Zionists Declare Al-Khalil ‘Closed Military Zone’ to Prevent Rights Organizations Tour
WEST BANK (Dispatches) – The Zionist regime’s army has declared the city of Al-Khalil a “closed military zone” to prevent a tour organized by human rights organizations with the participation of hundreds of activists in the city. This came a week after the regime troops in the city attacked Israeli activists who showed solidarity with the city’s residents against settler attacks.
Around 300 activists came to Al-Khalil to participate in a tour organized by 30 human rights organizations in the wake of the recent attacks on activists in Al-Khalil.
The occupation army claimed it sealed off the city to “prevent friction”. The military has limited the movement of those participating in the tour to a bus stop near the Ibrahimi Mosque.
The tour was organized by the Israeli organizations Breaking the Silence, the Association for Civil Rights in Israel, Peace Now, B’Tselem and other organizations. The military order took effect at 7 am before the activists arrived for the tour.
Meanwhile, the Zionist regime is reportedly mulling over denying entry to the Special Rapporteur on the situation of human rights in the Palestinian territories occupied since 1967 amid a spike in the regime’s aggression against Palestinians in the occupied West Bank.
According to the Israeli media outlet Israel National News, the regime is considering a ban on Francesca Albanese, an international lawyer and researcher who has worked extensively on the Palestinian issue, for making anti-Israeli remarks.
The newspaper claimed that Albanese took part in a conference last week in the Gaza Strip, which was also attended by Hamas and Islamic Jihad officials, and told the participants that “you have the right to resist this occupation.”

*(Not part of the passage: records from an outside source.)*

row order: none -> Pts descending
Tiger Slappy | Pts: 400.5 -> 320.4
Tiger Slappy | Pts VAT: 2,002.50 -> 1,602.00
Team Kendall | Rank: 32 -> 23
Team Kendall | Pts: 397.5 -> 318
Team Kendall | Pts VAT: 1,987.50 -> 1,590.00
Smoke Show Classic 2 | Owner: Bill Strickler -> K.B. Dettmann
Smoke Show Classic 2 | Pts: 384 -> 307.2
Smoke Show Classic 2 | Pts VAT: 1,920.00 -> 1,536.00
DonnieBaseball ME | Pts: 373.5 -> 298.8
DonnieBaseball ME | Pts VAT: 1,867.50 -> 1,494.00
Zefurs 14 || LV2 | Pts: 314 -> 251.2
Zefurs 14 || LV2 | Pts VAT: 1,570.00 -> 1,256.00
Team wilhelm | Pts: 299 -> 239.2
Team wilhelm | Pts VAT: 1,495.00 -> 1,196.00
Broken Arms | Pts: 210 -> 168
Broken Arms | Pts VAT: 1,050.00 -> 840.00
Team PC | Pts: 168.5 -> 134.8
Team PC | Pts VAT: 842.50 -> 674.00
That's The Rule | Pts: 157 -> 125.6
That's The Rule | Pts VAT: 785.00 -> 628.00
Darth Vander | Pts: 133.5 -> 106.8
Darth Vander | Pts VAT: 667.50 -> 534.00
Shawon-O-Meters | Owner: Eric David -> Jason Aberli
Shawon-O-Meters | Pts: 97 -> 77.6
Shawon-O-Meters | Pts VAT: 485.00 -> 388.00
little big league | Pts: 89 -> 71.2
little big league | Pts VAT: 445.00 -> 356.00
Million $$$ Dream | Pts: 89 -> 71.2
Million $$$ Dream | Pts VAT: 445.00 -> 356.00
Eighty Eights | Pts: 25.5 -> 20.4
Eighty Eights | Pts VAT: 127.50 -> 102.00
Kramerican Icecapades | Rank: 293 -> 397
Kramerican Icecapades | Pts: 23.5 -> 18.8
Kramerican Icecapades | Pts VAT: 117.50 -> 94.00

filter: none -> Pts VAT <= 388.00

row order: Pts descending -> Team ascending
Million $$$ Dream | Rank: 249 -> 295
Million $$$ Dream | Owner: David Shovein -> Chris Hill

Organized by the Council on International Relations-Palestine, the conference was titled “16 Years of Siege on Gaza: Impacts and Prospects” which aimed to shed light on the repercussions of the siege on the besieged enclave, the Palestinian Chronicle reported.
Albanese is not the first UN representative to be denied access to the occupied territories by the occupying regime authorities. Her predecessors Michael Lynk and Richard Falk, among others, were repeatedly prevented from visiting due to their critical stance on the regime’s atrocities.
In a report on October 18, Albanese strongly condemned the Zionist regime’s “apartheid practices” in the occupied Palestinian territories, saying its actions against Palestinians amount to “persecution.”